As of November 10, 2018, the interim regulations temporarily enable CFIUS to examine certain transactions in which foreign persons, while not obtaining control over a US business, gain the ability to affect important decisions made by, or obtain important information from, a US business with respect to the use, development, acquisition, or release of critical technology. FIRRMA provides CFIUS permanent authority to review such transactions, but that FIRRMA provision will take effect only after CFIUS publishes detailed regulations following a notice-and-comment period under the Administrative Procedures Act. In the meantime, however, FIRRMA also allows CFIUS to undertake "pilot programs" to implement provisions that have such a delayed effective date. The interim regulations establish such a pilot program (officially called a "Pilot Program to Review Certain Transactions Involving Foreign Persons and Critical Technologies") so that CFIUS can address any national security concerns raised by such "pilot program covered transactions" almost immediately.

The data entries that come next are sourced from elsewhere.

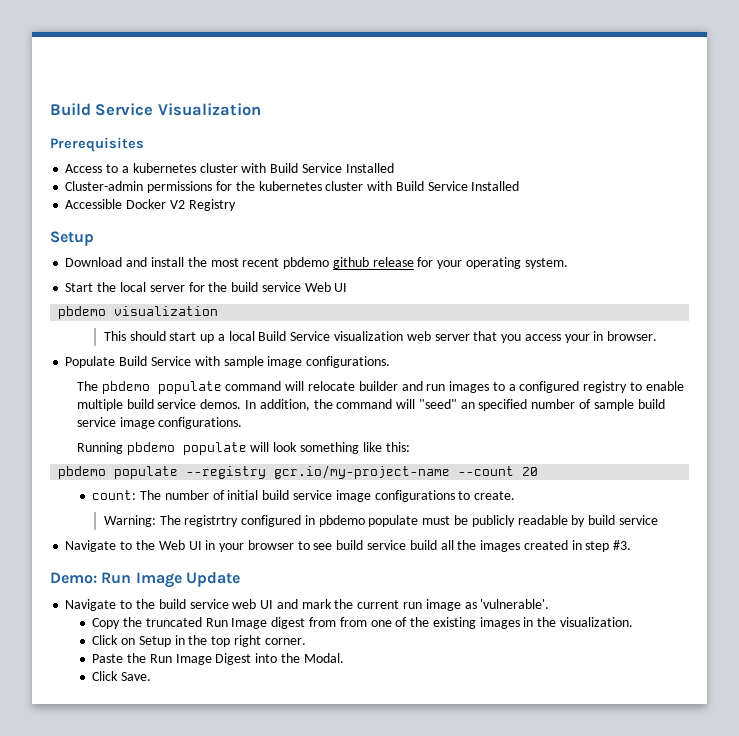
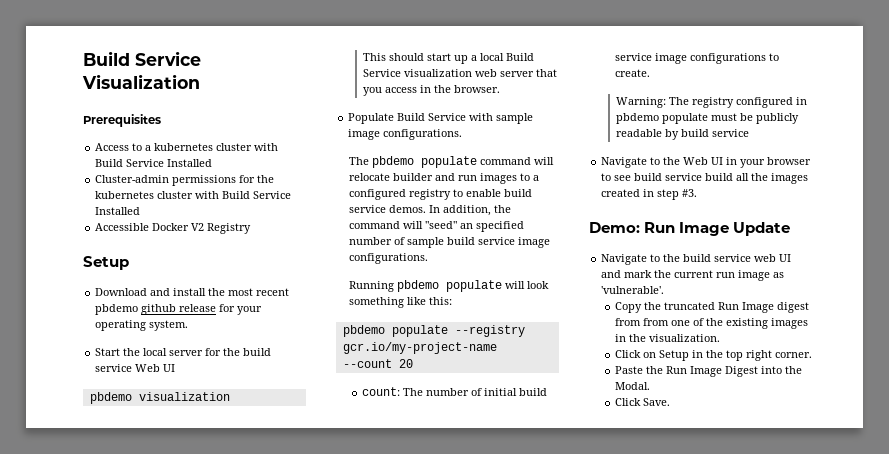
[564,331,604,343] your in -> [419,85,451,93] in the
[76,399,123,411] multiple -> (502, 193) none
[184,515,239,527] registrtry -> [691,97,734,108] registry

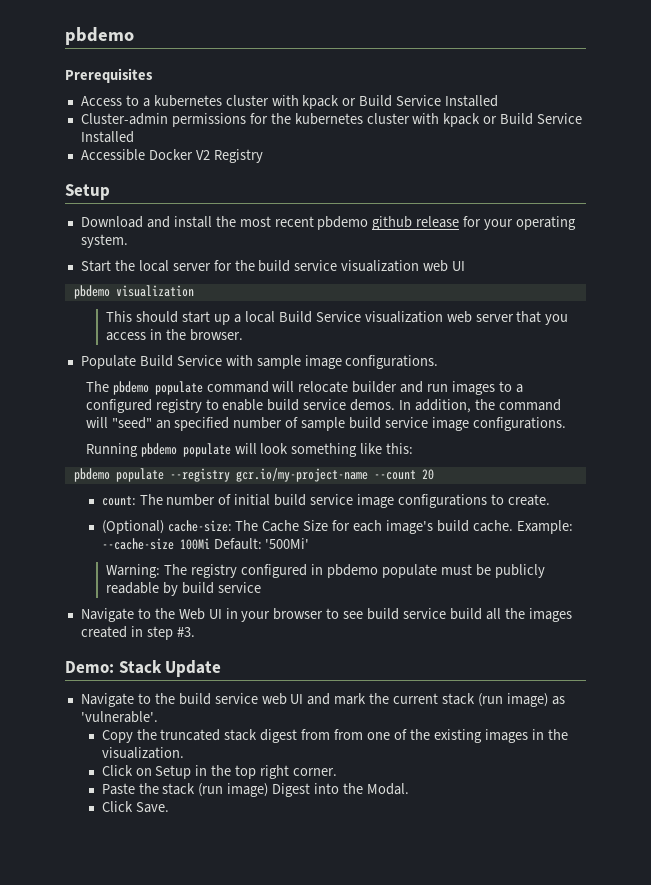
[83,51,201,66] [82,74,200,89] Build Service Visualization -> [65,27,134,45] pbdemo
(279, 147) none -> [302,95,357,109] kpack or
(220, 195) none -> [443,113,498,127] kpack or
[135,364,161,372] Web -> [341,260,449,272] visualization web
(650, 73) none -> [101,520,573,534] [101,538,310,550] // (Optional) cache-size: The Cache Size for each image's build cache. Example: --cache-size 100Mi Default: '500Mi'
[644,222,730,236] Run Image -> [118,660,162,674] Stack
[716,270,771,281] run image -> [442,693,548,707] stack (run image)
[717,302,774,313] Run Image -> [224,729,258,741] stack
[665,366,722,377] Run Image -> [162,783,269,797] stack (run image)

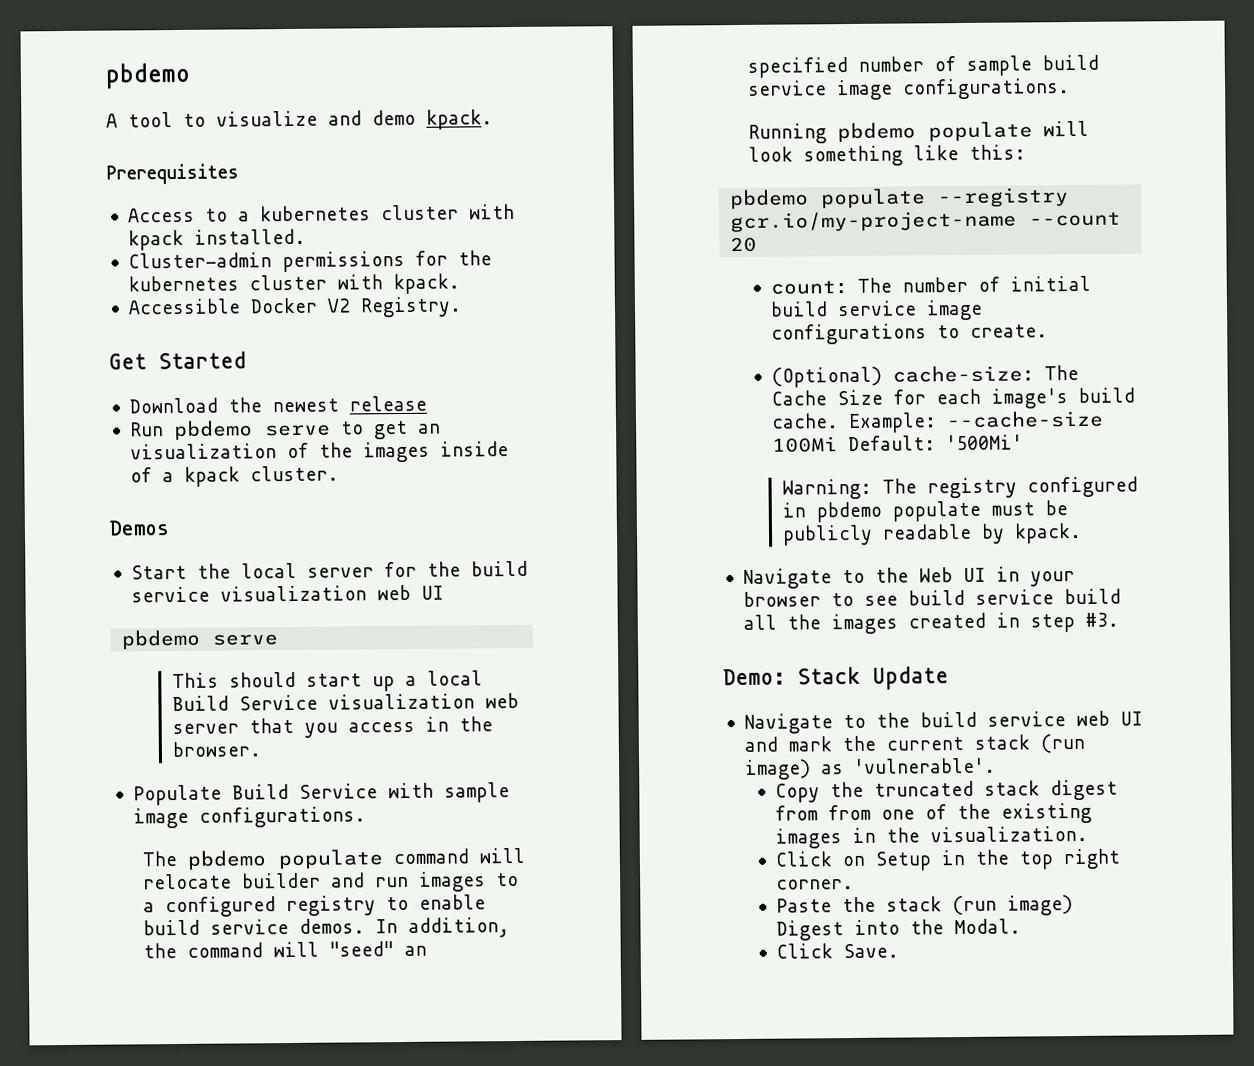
[65,27,134,45] pbdemo -> [105,62,191,89] [106,109,493,130] pbdemo // A tool to visualize and demo kpack.
[342,95,499,107] or Build Service Installed -> [193,228,306,245] installed.
[443,113,583,127] [80,131,134,143] [80,149,263,163] [65,184,110,200] [80,216,577,230] [80,234,128,248] kpack or Build Service Installed // Accessible Docker V2 Registry // Setup // Download and install the most recent pbdemo github release for your operating system. -> [392,273,460,295] [127,296,462,318] [108,351,247,370] [128,395,427,414] [128,420,441,441] [129,441,509,463] [129,465,339,487] [109,520,170,536] kpack. // Accessible Docker V2 Registry. // Get Started // Download the newest release // Run pbdemo serve to get an visualization of the images inside of a kpack cluster. // Demos
[115,285,194,297] visualization -> [212,634,279,646] serve
[182,582,262,594] build service -> [1013,522,1082,544] kpack.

Specifically, the interim regulations require that, with limited exceptions, the parties to any "pilot program covered transaction" scheduled to close on or after November 10, 2018 must submit a "declaration" of approximately five pages in length regarding the transaction at least 45 days before the transaction closing date. If the parties prefer, they may submit a more lengthy "notice" containing the detailed information required under the current CFIUS rules for voluntary notifications to CFIUS. Failure to submit at least a declaration could result in a civil monetary penalty up to the value of the transaction.
The interim regulations exempt parties from this obligation if, before October 11, 2018: (i) the parties had executed a binding written agreement to undertake the transaction, (ii) a party had made a public offer to shareholders to buy shares of the target US business or (iii) a shareholder had solicited proxies in connection with an election of the board of the US business or had requested the conversion of convertible voting securities. All other "pilot program covered transactions" must be reported to CFIUS.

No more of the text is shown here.